_Problem description_
Word for word, repeat all the entries below, but without the pictures.

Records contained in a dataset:
┄┄┄┄┄┄┄┄┄┄

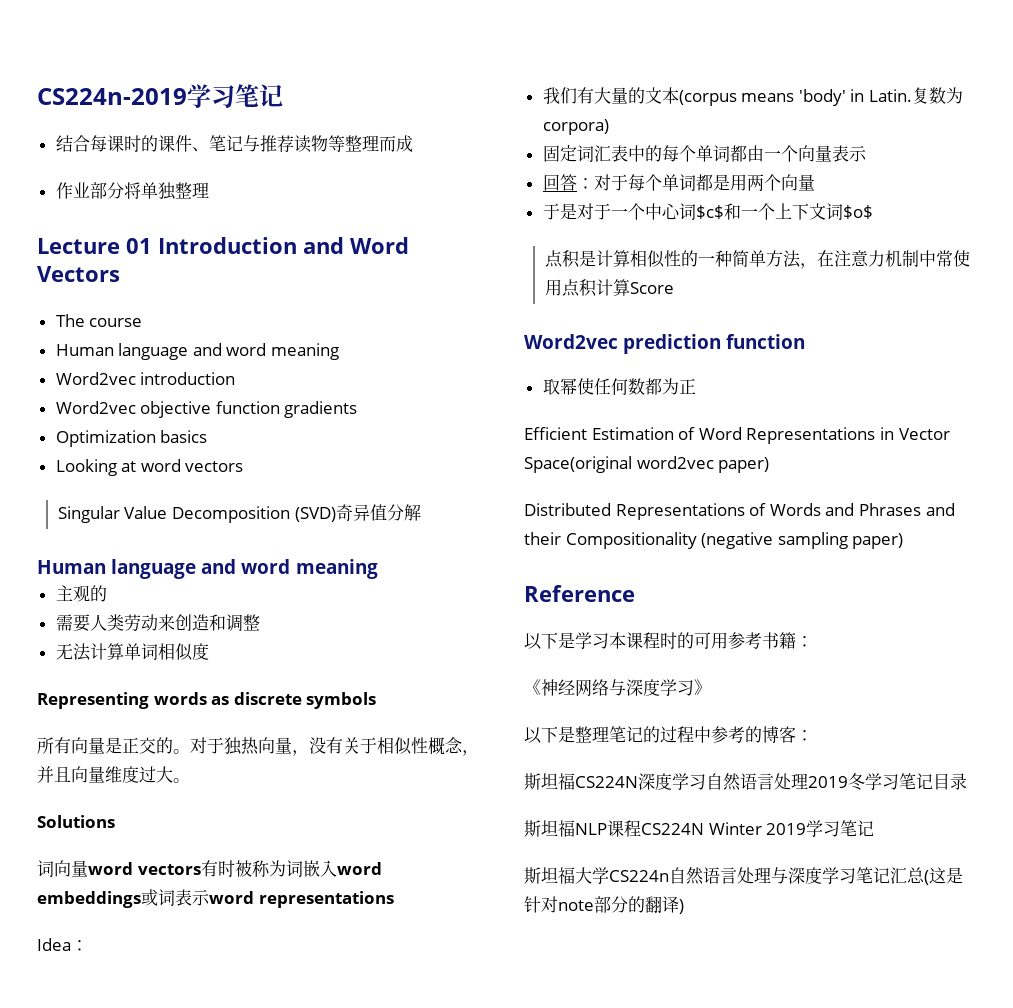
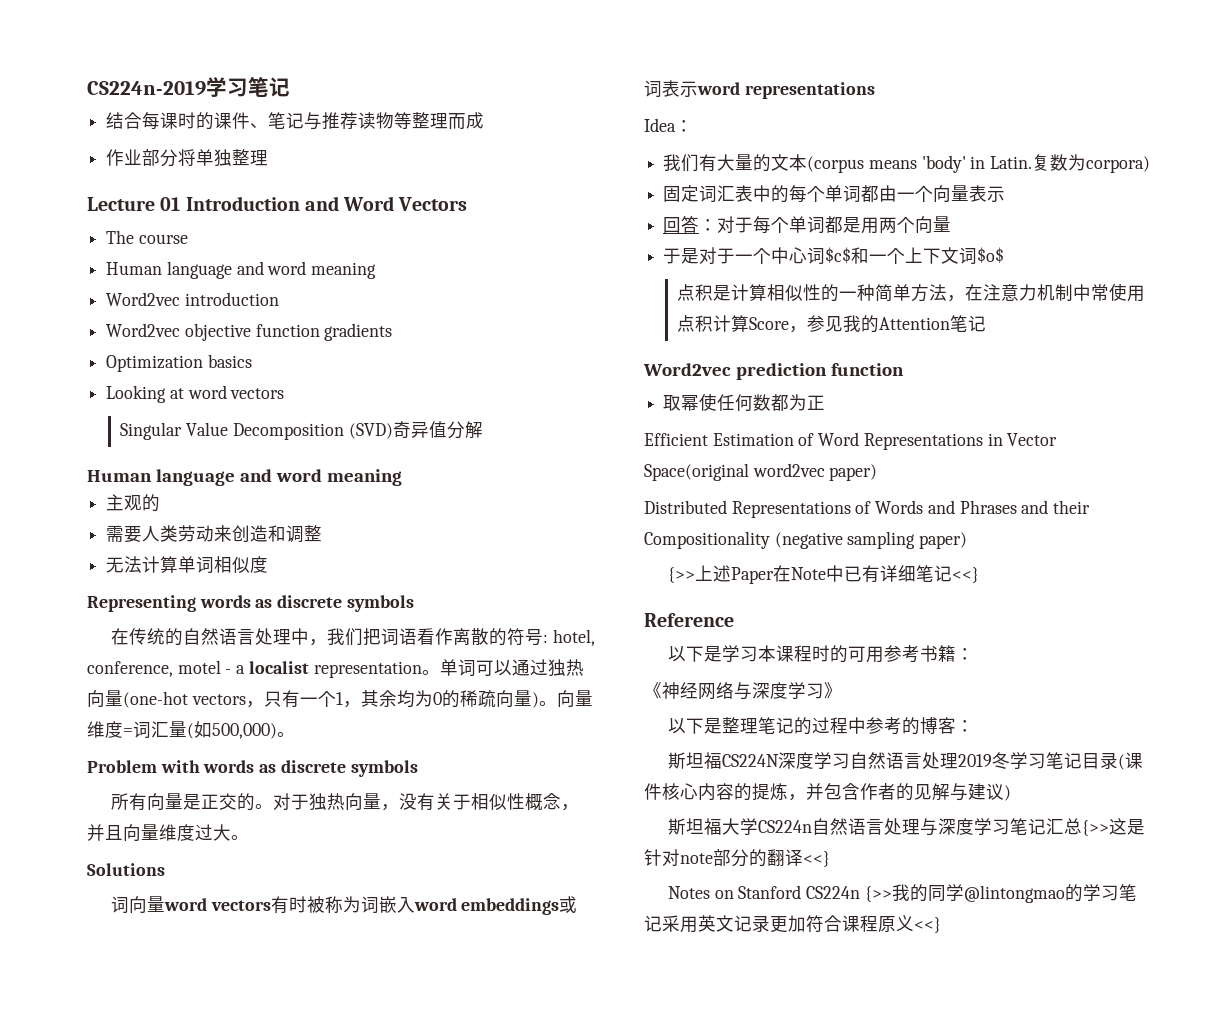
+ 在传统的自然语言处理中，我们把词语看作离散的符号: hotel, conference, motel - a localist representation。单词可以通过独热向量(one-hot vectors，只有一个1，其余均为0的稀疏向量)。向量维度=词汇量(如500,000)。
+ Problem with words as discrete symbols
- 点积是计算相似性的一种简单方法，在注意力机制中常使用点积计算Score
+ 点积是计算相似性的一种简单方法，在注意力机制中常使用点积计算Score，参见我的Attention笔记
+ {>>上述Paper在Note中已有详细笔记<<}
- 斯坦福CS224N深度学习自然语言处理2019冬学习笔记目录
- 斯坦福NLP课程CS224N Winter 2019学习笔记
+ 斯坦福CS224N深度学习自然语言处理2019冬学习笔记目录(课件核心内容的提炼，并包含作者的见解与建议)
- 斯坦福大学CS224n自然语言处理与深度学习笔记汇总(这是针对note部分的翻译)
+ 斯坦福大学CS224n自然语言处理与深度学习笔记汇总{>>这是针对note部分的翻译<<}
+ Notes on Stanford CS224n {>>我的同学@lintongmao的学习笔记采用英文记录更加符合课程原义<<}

┄┄┄┄┄┄┄┄┄┄

_Answer to this task_
+ 在传统的自然语言处理中，我们把词语看作离散的符号: hotel, conference, motel - a localist representation。单词可以通过独热向量(one-hot vectors，只有一个1，其余均为0的稀疏向量)。向量维度=词汇量(如500,000)。
+ Problem with words as discrete symbols
- 点积是计算相似性的一种简单方法，在注意力机制中常使用点积计算Score
+ 点积是计算相似性的一种简单方法，在注意力机制中常使用点积计算Score，参见我的Attention笔记
+ {>>上述Paper在Note中已有详细笔记<<}
- 斯坦福CS224N深度学习自然语言处理2019冬学习笔记目录
- 斯坦福NLP课程CS224N Winter 2019学习笔记
+ 斯坦福CS224N深度学习自然语言处理2019冬学习笔记目录(课件核心内容的提炼，并包含作者的见解与建议)
- 斯坦福大学CS224n自然语言处理与深度学习笔记汇总(这是针对note部分的翻译)
+ 斯坦福大学CS224n自然语言处理与深度学习笔记汇总{>>这是针对note部分的翻译<<}
+ Notes on Stanford CS224n {>>我的同学@lintongmao的学习笔记采用英文记录更加符合课程原义<<}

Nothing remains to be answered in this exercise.